GDPR Complaints Filed Against Acxiom, Oracle And Credit Bureaus

Privacy International has filed complaints against seven data providers and ad-tech companies, asking European data-protection authorities to investigate their activities and determine whether they are in compliance with GDPR.  

The firms being investigated are Acxiom, Oracle, Criteo, Quantcast, Tapad, Equifax and Experian.

“Together these companies profit from the exploitation of the personal data of millions of people in the UK, in the rest of the European Union and further afield,” the group contends in one of three complaints filed with the UK’s Information Commissioner’s Office.

Complaints were also submitted to data authorities in Ireland and France.

In its complaints, the group relies heavily on descriptions on the companies’ own web sites and in other materials. It also has submitted data access requests to the companies, as allowed under GDPR.

The complaint against Acxiom and Oracle argues that “the data infringements documented in this complaint merely constitute the ‘tip of the iceberg’ of the companies’ data practices.”

In the case of Acxiom, the complaint specifies three products:

  • InfoBase, a product that provides “3,500 behavioral insights” on 90% of UK households.
  • Personicx, a “consumer lifestage segmentation system that uses demographic, geographical, lifestyle and behavioral information to segment consumers into clusters, such as age, lifestage, affluence.”
  • LiveRamp IdentityLink, an identity graph that “matches directly identifiable data – like emails, postal addresses, and phone numbers – with pseudonymous identifiers – like cookies and devices IDs.” These statements apparently quote the companies’ materials.  

Also coming under fire is the practice of profiling.

“Disparate and seemingly innocuous data can be combined to create a meaningful comprehensive profile of a person,” the complaint states.

It adds: “Advances in data analytics, as well as machine learning have made it possible to derive, infer and predict sensitive data from ever more sources of data that isn’t sensitive at all. For instance, emotional states, such as confidence, nervousness, sadness, and tiredness can be predicted from typing patterns on a computer keyboard.”

Profiling also figures in the complaint against Equifax and Experian. The group states that their profiling for marketing purposes “has no lawful basis” under Articles 5 and 6 of GDPR, adding that “the requirements for consent or legitimate interest are not fulfilled.”

In addition, the bureaus do not comply with “the principles of transparency, fairness, lawfulness, purpose limitation, data minimisation, accuracy and integrity and confidentiality,” it continues.

The complaint against Ad Tech firms Criteo, Quantcast and Tapad allege that the firms “all fuel each other through interminable data sharing,” and like the data brokers, are mostly non-consumer facing.  

It adds that “these companies can make intrusive inferences about individuals which can be used to direct advertising to individuals and specific target audiences meaning that the output of the analysis is greater than the sum of its parts.”

In particular, the group challenges such products as the Tapad Graph, which “enables marketers to capture a wealth of consumer touchpoints across devices and channels, resolving them back to an individual,” according to copy quoted in the complaint.

It also questions Criteo’s Shopper Graph, saying: “This tool provides granular data on shoppers including offline and online information as well as cross-device data for better targeting.

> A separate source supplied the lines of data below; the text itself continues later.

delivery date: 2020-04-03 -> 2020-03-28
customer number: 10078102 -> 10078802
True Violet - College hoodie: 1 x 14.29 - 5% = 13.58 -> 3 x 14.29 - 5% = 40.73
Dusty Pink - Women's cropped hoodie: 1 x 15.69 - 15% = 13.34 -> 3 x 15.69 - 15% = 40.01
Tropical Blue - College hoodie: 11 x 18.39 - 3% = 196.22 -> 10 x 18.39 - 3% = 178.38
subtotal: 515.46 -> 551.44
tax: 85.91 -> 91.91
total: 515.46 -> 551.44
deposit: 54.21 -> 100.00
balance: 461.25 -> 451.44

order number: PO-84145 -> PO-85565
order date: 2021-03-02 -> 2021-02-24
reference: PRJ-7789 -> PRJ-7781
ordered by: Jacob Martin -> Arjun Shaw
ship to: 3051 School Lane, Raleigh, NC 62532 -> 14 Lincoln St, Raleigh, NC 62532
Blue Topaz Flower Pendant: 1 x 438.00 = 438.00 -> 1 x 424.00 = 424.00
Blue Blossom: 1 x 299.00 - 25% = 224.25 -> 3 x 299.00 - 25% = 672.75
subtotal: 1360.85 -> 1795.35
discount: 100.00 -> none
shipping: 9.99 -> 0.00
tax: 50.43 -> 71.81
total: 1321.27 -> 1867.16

It also gives access to fresh, granular, shopping data, based on more than 35 billion daily historic browsing and transaction events from nearly three quarters of the world's online shoppers.”

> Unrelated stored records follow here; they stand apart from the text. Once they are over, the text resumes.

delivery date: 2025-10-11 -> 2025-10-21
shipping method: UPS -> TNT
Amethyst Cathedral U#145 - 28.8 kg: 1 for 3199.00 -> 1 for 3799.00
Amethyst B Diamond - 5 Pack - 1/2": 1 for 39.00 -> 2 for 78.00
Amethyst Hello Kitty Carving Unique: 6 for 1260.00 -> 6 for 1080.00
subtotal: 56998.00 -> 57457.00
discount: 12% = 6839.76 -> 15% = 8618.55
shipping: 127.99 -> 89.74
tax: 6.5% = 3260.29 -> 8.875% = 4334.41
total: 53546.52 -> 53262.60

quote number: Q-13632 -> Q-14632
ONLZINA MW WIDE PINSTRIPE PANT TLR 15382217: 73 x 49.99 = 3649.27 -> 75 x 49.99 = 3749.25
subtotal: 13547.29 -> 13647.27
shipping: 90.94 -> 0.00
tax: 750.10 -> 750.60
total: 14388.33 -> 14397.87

Privacy International’s site urges consumers to “Tell companies to stop exploiting your data!”

According to Engadget, Experian responds: "We have worked hard to ensure that we are compliant with GDPR and we continue to believe that our services meet its requirements."

In addition, Criteo states: "We have complete confidence in our privacy practices," EnGadget continues.

Acxiom has also taken such positions in the past.